Grossman becomes the latest player to be given the chance to hold a position that has lacked stability essentially since the end of the glory days of the 1980s and early 1990s. The Redskins have used 20 starting quarterbacks over 18 seasons, with this year's competition a fallout from last year's Donovan McNabb debacle, when Shanahan traded two draft picks for a former Pro Bowl player who eventually got benched and then traded.
Shanahan decided to go with Beck vs. Grossman in 2011, even though Beck hasn't played in a regular- season game since 2007 and Grossman hasn't done much since losing his starting job with the Chicago Bears in 2007, the year after he led them to a Super Bowl. Grossman is a 40-40 player, but that's not a compliment: He's thrown 4o touchdowns and 40 interceptions in his NFL career.
Shanahan said he was staking his reputation on his belief both can play, and he maintained that confidence Monday.
"Any time you've got confidence in two quarterbacks, it's pretty good in the National Football League, and that's what I have right now," the coach said. "I'm very pleased with it."
One would assume that Grossman is pleased as well, but he'll wait to fully express it to the world. After initially saying both quarterbacks would be made available to reporters, the team recanted and said they would instead speak on Wednesday.
"He came in here like he wanted to fight for a job, like he expected to win a job, and he did just that," running back Tim Hightower said of Grossman. "But it's preseason. Now the real work begins, so we'll see what happens now."
The race was genuinely a close one. There was little separating the two at practice or through the first three preseason games. Grossman ran the offense more efficiently, while Beck was more mobile. But Beck failed to seize an opportunity in last week's game, when he got the start against Tampa Bay and played a so-so half against a second-string defense.
Grossman completed 64 percent of his passes during preseason with two touchdowns, one interception and a 92.3 rating. Beck completed 62 percent with one touchdown, two interceptions and a 74.7 rating.
"When you're evaluating everything on a day-to-day basis, you kind of get a gut (feeling)," Shanahan said. "And someone makes a little jump, you go in that direction."
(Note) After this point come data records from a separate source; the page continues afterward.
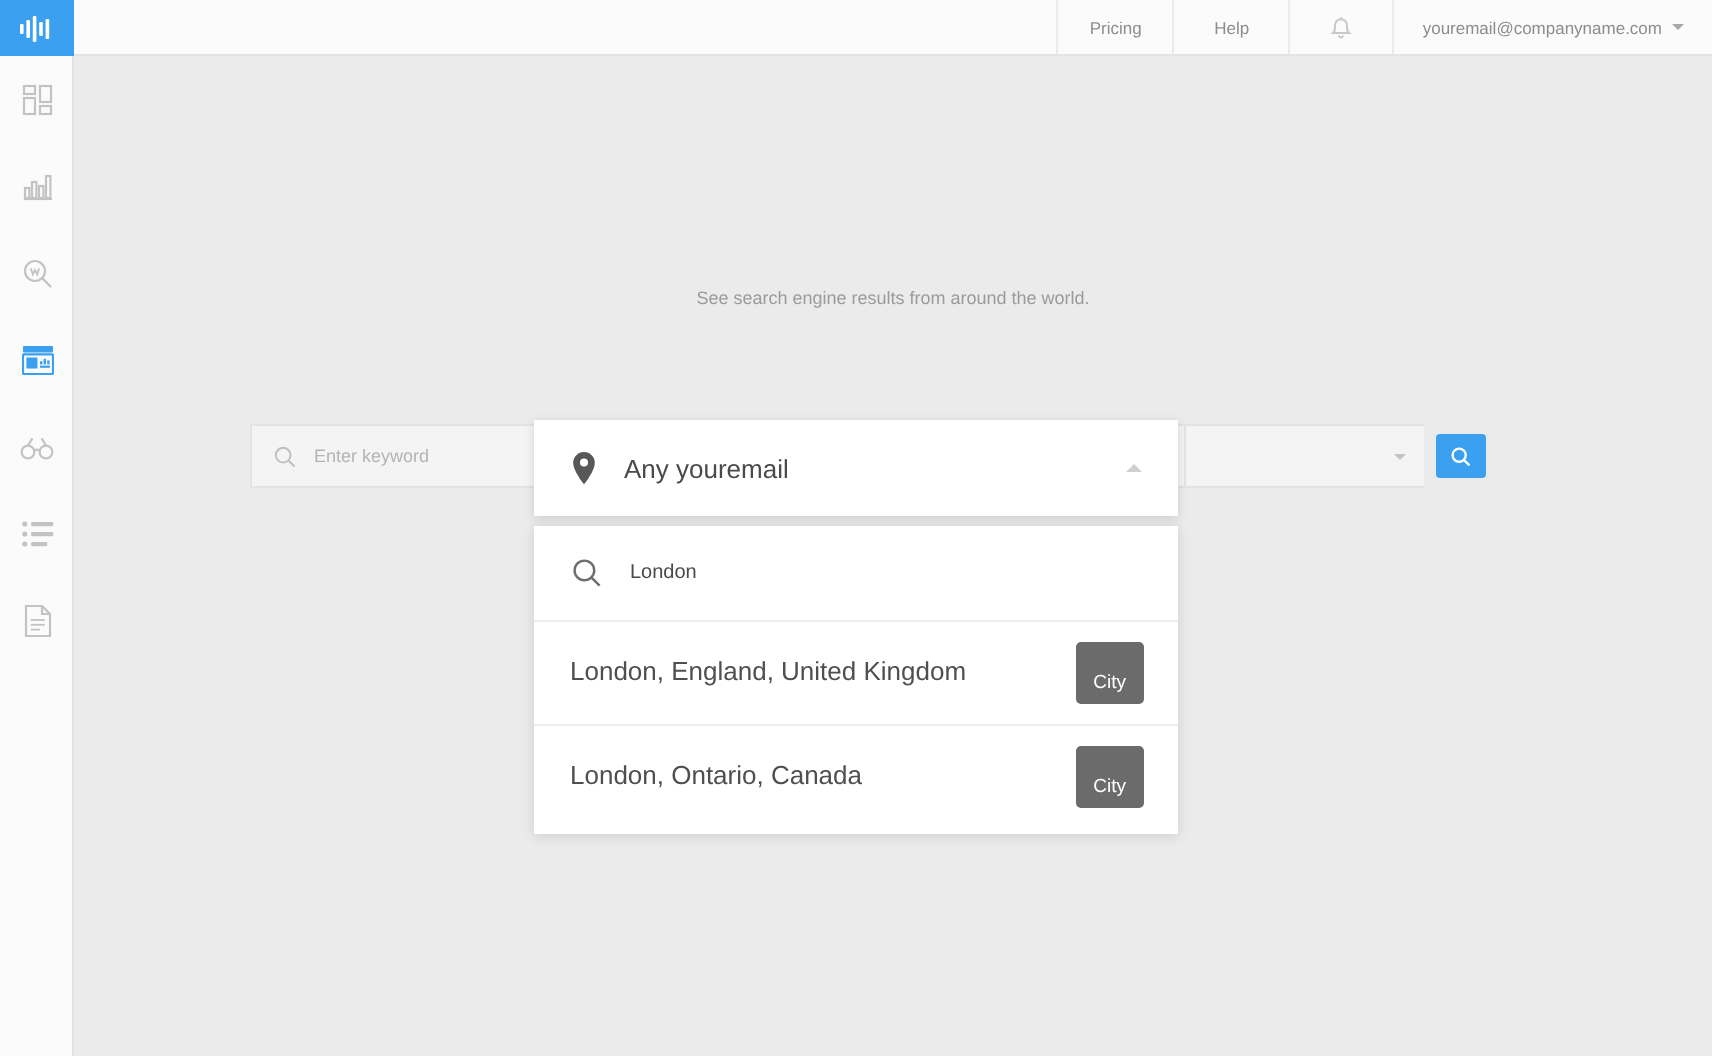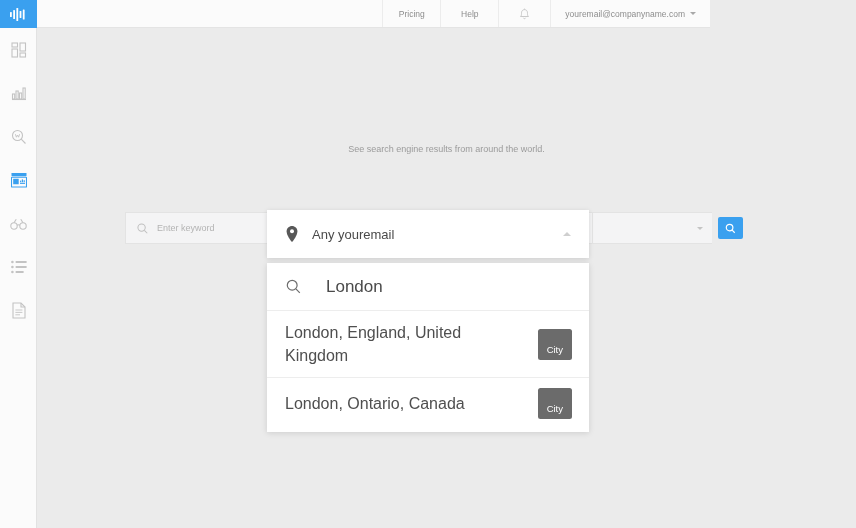--- a/index.html
+++ b/index.html
@@ -28,21 +28,21 @@
     width: 37px; height: 43.5px;
     display: flex; align-items: center; justify-content: center;
     cursor: pointer;
   }
   .nav-item.active svg { color: #3aa0ef; }
   .nav-item svg { color: #c3c3c3; }
 
   
   .topbar {
     position: absolute; left: 37px; top: 0;
-    width: 673px; height: 28px;
+    width: 819px; height: 28px;
     background: #fbfbfb;
     border-bottom: 1px solid #e4e4e4;
     display: flex; align-items: stretch; justify-content: flex-end;
     z-index: 30;
   }
   .topbar-cell {
     display: flex; align-items: center; justify-content: center;
     border-left: 1px solid #ececec;
     font-size: 8.5px; color: #8d8d8d;
     padding: 0 14px; cursor: pointer; white-space: nowrap;
@@ -149,32 +149,32 @@
   .loc-search {
     height: 48px;
     display: flex; align-items: center;
     padding: 0 19px;
     border-bottom: 1px solid #ededed;
     gap: 14px;
   }
   .loc-search-input {
     border: none; outline: none; background: transparent;
     font-family: "Liberation Sans", sans-serif;
-    font-size: 17px; color: #4a4a4a; flex: 1; margin-left: 11px;
+    font-size: 10px; color: #4a4a4a; flex: 1;
   }
   .loc-row {
     min-height: 47px;
     display: flex; align-items: center; justify-content: space-between;
     padding: 10px 17px 10px 18px;
     border-bottom: 1px solid #ededed;
     cursor: pointer; gap: 12px;
   }
   .loc-row:last-child { border-bottom: none; gap: 24px; }
   .loc-row .rname {
-    font-size: 16px; color: #4f4f4f; line-height: 1.45;
+    font-size: 13px; color: #4f4f4f; line-height: 1.45;
   }
   .badge {
     background: #6b6b6b; color: #fff;
     font-size: 9.5px;
     padding: 15px 9px 5px;
     border-radius: 2.5px;
     white-space: nowrap; flex: 0 0 auto;
   }
   .icon-g { display: flex; align-items: center; justify-content: center; }
 </style>

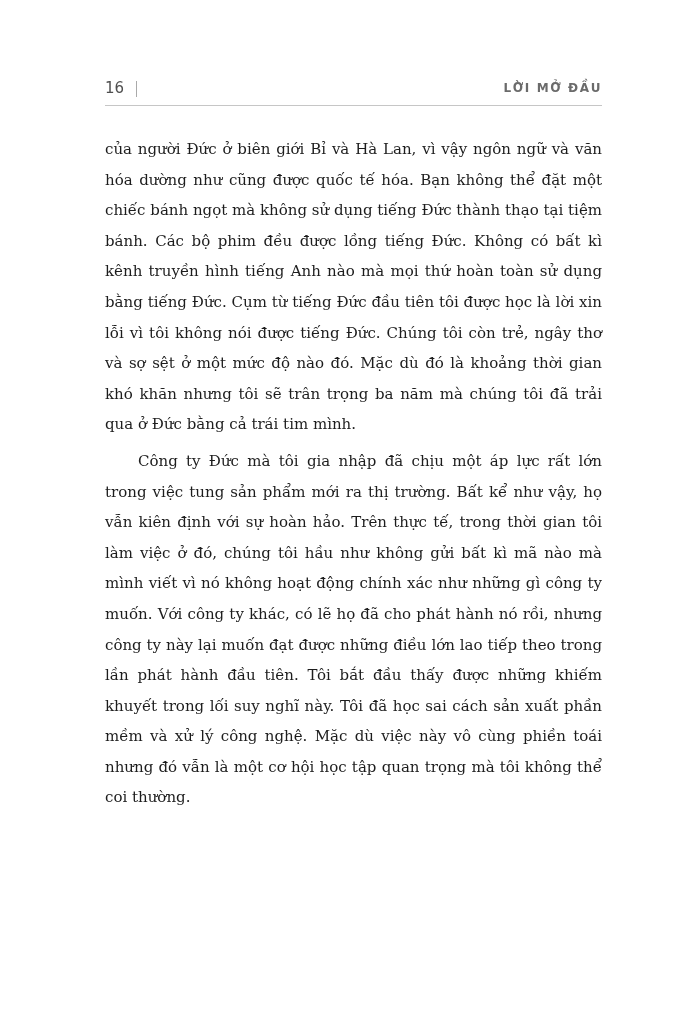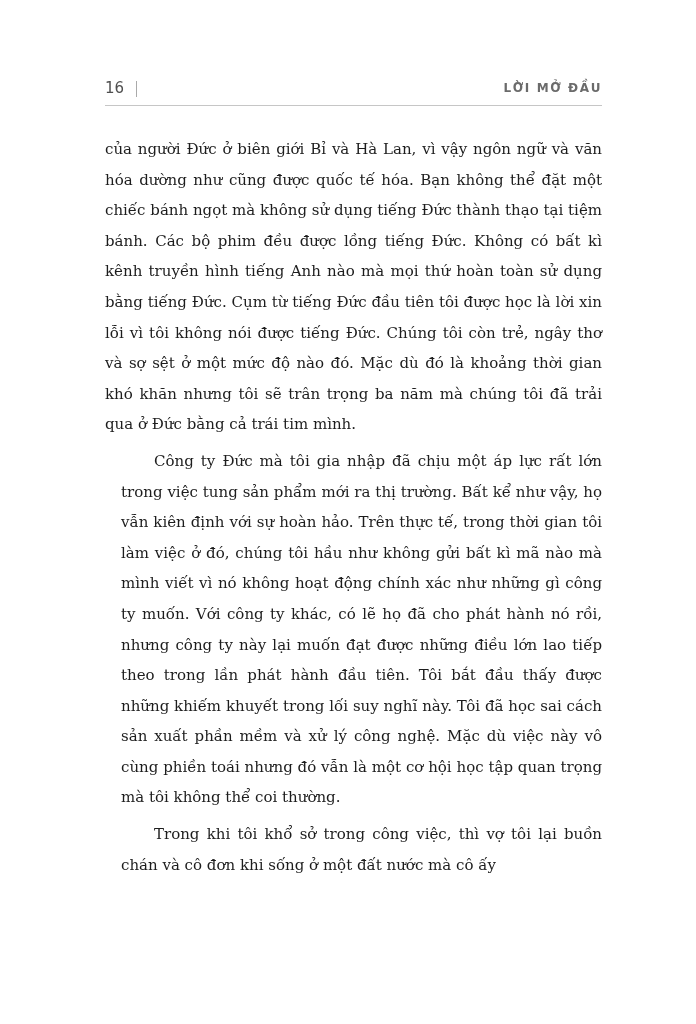--- a/index.html
+++ b/index.html
@@ -65,21 +65,21 @@
   .body-text {
     margin-top: 28px;
     font-family: "DejaVu Serif", "Liberation Serif", serif;
     font-size: 15px;
     line-height: 30.6px;
     color: #1d1d1d;
     text-align: justify;
   }
 
   .para { margin: 0; }
-  .para + .para { margin-top: 6px; margin-left: 16px; }
+  .para + .para { margin-top: 6px; }
   .para.indented { text-indent: 33px; }
 </style>
 </head>
 <body>
 
 <div class="page">
   <div class="content">
 
     <div class="header">
       <div class="page-number-group">
@@ -87,17 +87,16 @@
         <span class="page-number-separator">|</span>
       </div>
       <div class="running-head">LỜI MỞ ĐẦU</div>
     </div>
 
     <div class="header-rule"></div>
 
     <div class="body-text">
       <p class="para">của người Đức ở biên giới Bỉ và Hà Lan, vì vậy ngôn ngữ và văn hóa dường như cũng được quốc tế hóa. Bạn không thể đặt một chiếc bánh ngọt mà không sử dụng tiếng Đức thành thạo tại tiệm bánh. Các bộ phim đều được lồng tiếng Đức. Không có bất kì kênh truyền hình tiếng Anh nào mà mọi thứ hoàn toàn sử dụng bằng tiếng Đức. Cụm từ tiếng Đức đầu tiên tôi được học là lời xin lỗi vì tôi không nói được tiếng Đức. Chúng tôi còn trẻ, ngây thơ và sợ sệt ở một mức độ nào đó. Mặc dù đó là khoảng thời gian khó khăn nhưng tôi sẽ trân trọng ba năm mà chúng tôi đã trải qua ở Đức bằng cả trái tim mình.</p>
       <p class="para indented">Công ty Đức mà tôi gia nhập đã chịu một áp lực rất lớn trong việc tung sản phẩm mới ra thị trường. Bất kể như vậy, họ vẫn kiên định với sự hoàn hảo. Trên thực tế, trong thời gian tôi làm việc ở đó, chúng tôi hầu như không gửi bất kì mã nào mà mình viết vì nó không hoạt động chính xác như những gì công ty muốn. Với công ty khác, có lẽ họ đã cho phát hành nó rồi, nhưng công ty này lại muốn đạt được những điều lớn lao tiếp theo trong lần phát hành đầu tiên. Tôi bắt đầu thấy được những khiếm khuyết trong lối suy nghĩ này. Tôi đã học sai cách sản xuất phần mềm và xử lý công nghệ. Mặc dù việc này vô cùng phiền toái nhưng đó vẫn là một cơ hội học tập quan trọng mà tôi không thể coi thường.</p>
-      <p class="para indented">Trong khi tôi khổ sở trong công việc, thì vợ tôi lại buồn chán và cô đơn khi sống ở một đất nước mà cô ấy</p>
     </div>
 
   </div>
 </div>
 
 </body></html>

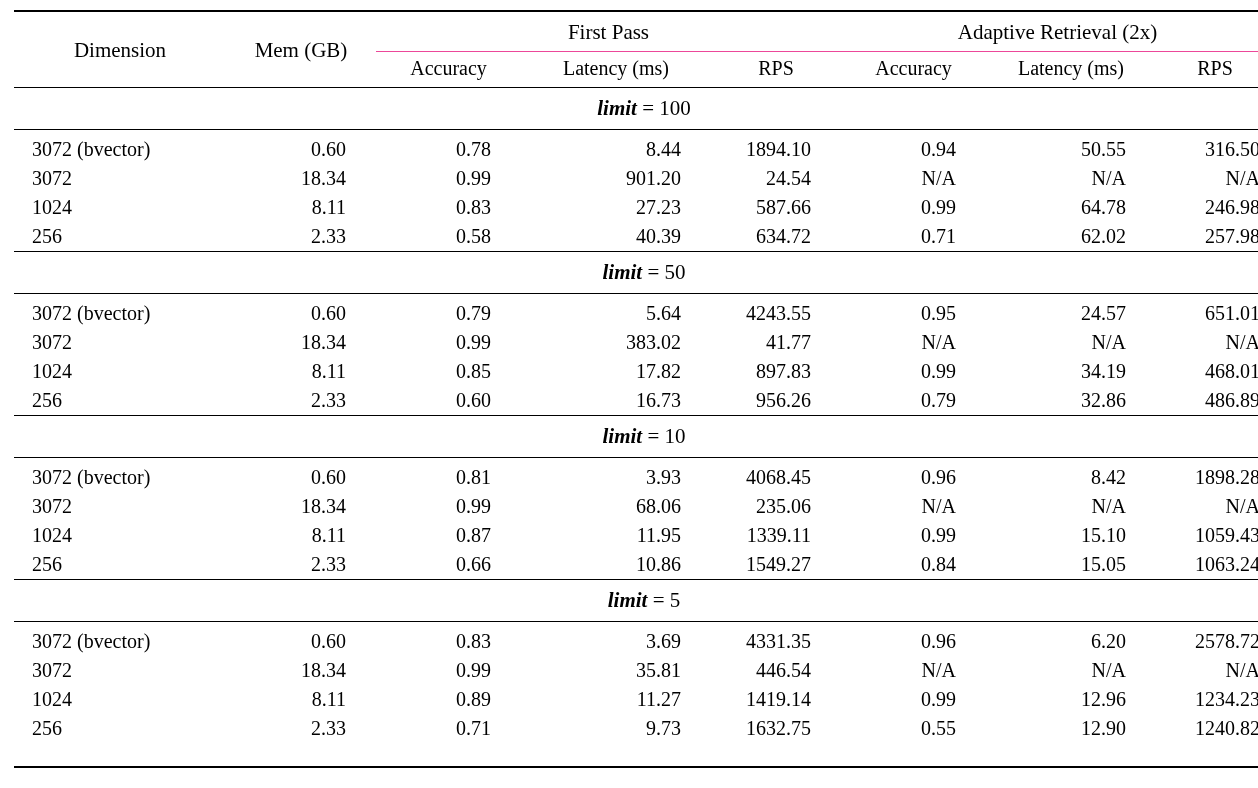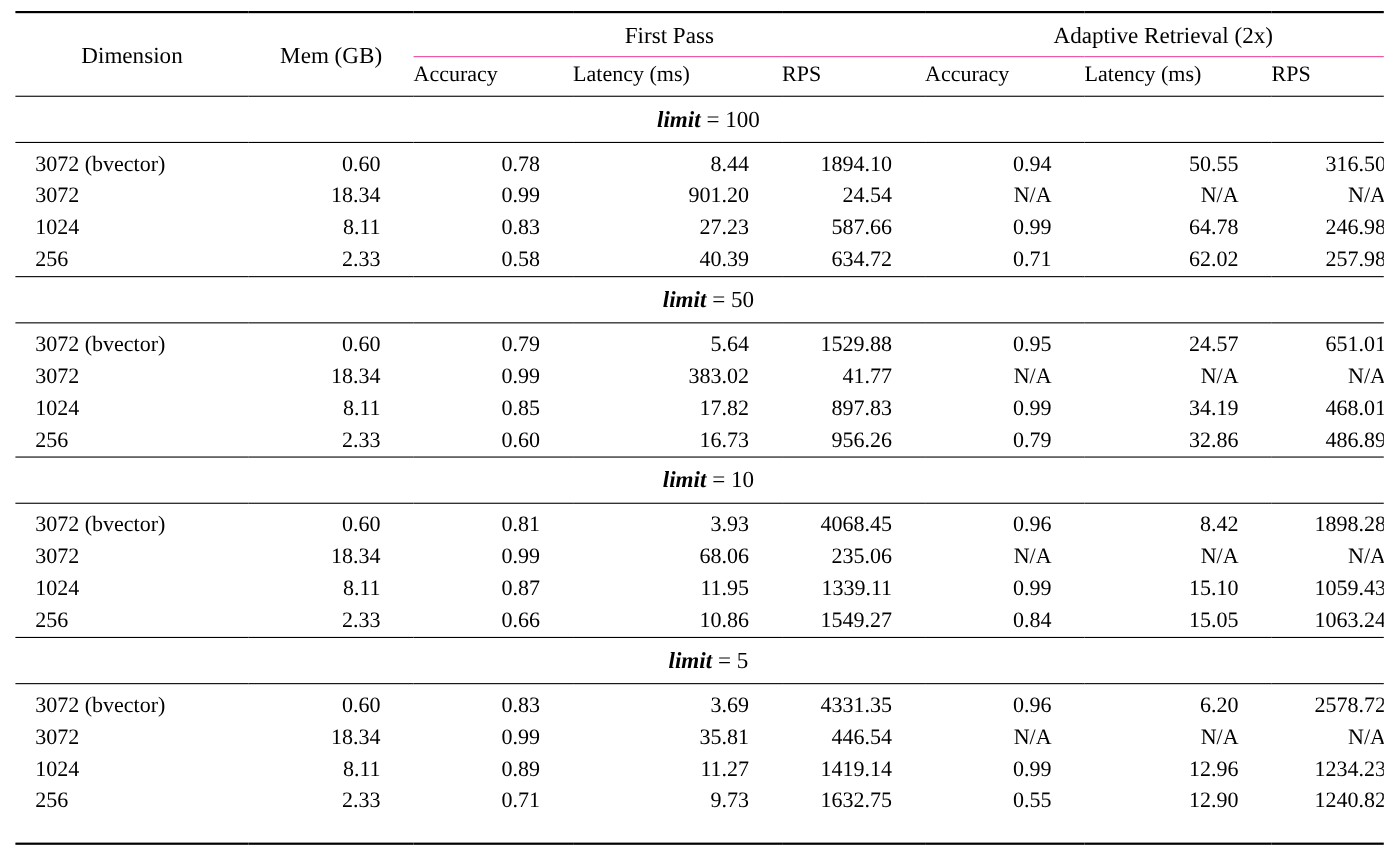--- a/index.html
+++ b/index.html
@@ -59,21 +59,21 @@
   .hdr-main {
     font-weight: bold;
     font-size: 21px;
     text-align: center;
     padding-bottom: 6px !important;
     padding-top: 8px !important;
   }
   .hdr-sub {
     font-weight: bold;
     font-size: 20px;
-    text-align: left;
+    text-align: center;
     padding-top: 5px !important;
     padding-bottom: 7px !important;
   }
   .group-label {
     text-align: center;
     font-style: italic;
     font-size: 21px;
     padding-top: 8px !important;
     padding-bottom: 8px !important;
   }
@@ -200,21 +200,21 @@
         </td>
       </tr>
       <tr class="hline">
         <td colspan="8" style="height:0;line-height:0;font-size:0;">&nbsp;</td>
       </tr>
       <tr class="data first-in-group">
         <td class="dim">3072 (bvector)</td>
         <td class="num">0.60</td>
         <td class="num">0.79</td>
         <td class="num">5.64</td>
-        <td class="num">1529.88</td>
+        <td class="num">4243.55</td>
         <td class="num">0.95</td>
         <td class="num">24.57</td>
         <td class="num-last">651.01</td>
       </tr>
       <tr class="data">
         <td class="dim">3072</td>
         <td class="num">18.34</td>
         <td class="num">0.99</td>
         <td class="num">383.02</td>
         <td class="num">41.77</td>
Grossman also had the advantage of studying the Redskins' current offense for one season as a backup with Houston under offensive coordinator Kyle Shanahan, who now holds the same position in Washington. Grossman came to the Redskins last year and started the final three games after McNabb was benched.
"He's familiar with the system," Mike Shanahan said. "I thought he was pretty automatic with a lot of his reads, and hopefully he plays accordingly."
Shanahan said Grossman will be evaluated every week -- as is every player -- but the job is now Grossman's to lose.
"Obviously you make a decision based for the season," Shanahan said. "When you pick a guy out, you're not going to say, `Hey, you think that guy's going to fail.' Obviously you hoping he's going to be very successful."